My husband emailed this link to me at work today.  I read it several times, becoming increasingly frustrated about many of the issues discussed herein.

The complaint that using crosses (or any religious symbols, for that matter) on a roadside to memorialize a death is actually some attempt at subtle, state-sponsored Christian evangelism is smoke and mirrors by atheists.

When a rational person who has lived in America for any length of time sees a cross alongside a road, their first assumption is that someone died at or near that site in some kind of automotive accident.  I don’t believe anyone would see a cross alongside the road and instantly think, “Clearly the government is telling me to repent and be saved!”  I have a hard time believing the atheists themselves think this is the case.

Even more absurd is the 10th Circuit Court’s ruling that seeing these crosses on state roads “may lead the reasonable observer to fear that Christians are likely to receive preferential treatment from the UHP — both in their hiring practices and, more generally, in the treatment that people may expect to receive on Utah’s highways.”

My first thought when I read this was, “this judge can’t possibly be serious.”  Unfortunately, based on the fact that he wrote this into a formal court ruling, it appears that he is.  I wonder how he imagines this would play out?

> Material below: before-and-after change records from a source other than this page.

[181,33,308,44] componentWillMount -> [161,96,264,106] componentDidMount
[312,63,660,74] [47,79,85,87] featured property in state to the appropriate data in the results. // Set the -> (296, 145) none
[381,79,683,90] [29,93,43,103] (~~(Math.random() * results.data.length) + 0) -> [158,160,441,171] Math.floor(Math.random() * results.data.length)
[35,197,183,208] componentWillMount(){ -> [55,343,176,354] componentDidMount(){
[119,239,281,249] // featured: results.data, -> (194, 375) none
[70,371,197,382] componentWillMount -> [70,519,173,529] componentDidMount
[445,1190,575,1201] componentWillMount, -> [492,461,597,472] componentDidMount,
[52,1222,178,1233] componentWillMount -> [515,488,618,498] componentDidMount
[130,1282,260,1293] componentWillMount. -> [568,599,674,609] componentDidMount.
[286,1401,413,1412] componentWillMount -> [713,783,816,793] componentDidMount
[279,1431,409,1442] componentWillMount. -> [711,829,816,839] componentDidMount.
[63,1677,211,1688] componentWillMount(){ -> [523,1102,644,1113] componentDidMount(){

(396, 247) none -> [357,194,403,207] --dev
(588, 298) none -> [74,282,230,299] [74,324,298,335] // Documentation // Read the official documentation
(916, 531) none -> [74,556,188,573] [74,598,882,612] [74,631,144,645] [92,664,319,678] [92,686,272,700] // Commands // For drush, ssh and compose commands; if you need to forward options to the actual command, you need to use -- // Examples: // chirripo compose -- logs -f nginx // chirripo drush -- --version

“Do you know why I pulled you over?”
“I’m not really sure Officer…was I speeding?”
“In fact you were.  55 in a 25.”
“I’m so sorry – I was just on my way to church!”
“In that case, carry on – Christians don’t have to obey the laws in Utah, you know!  Just look at those crosses on the side of the highway – that should make it obvious!”

Try again, Judge.
 
The increasing hostility shown to public expressions of religion in this country – particularly to Christianity – is, I think, based on an incorrect understanding of the First Amendment’s Establishment Clause.  If we could rouse the Framers from their graves and ask if this is what they expected would become of religion in America when they wrote the Bill of Rights, I bet the answer would be a resounding no.  Perhaps they would remind us that freedom of religion is NOT the same as freedom from religion.
 

When the government starts limiting access to services or granting privileges to one group over another based solely on religious preference, that is unconstitutional.  Memorializing fallen officers with crosses does none of those things.  Why then the protest?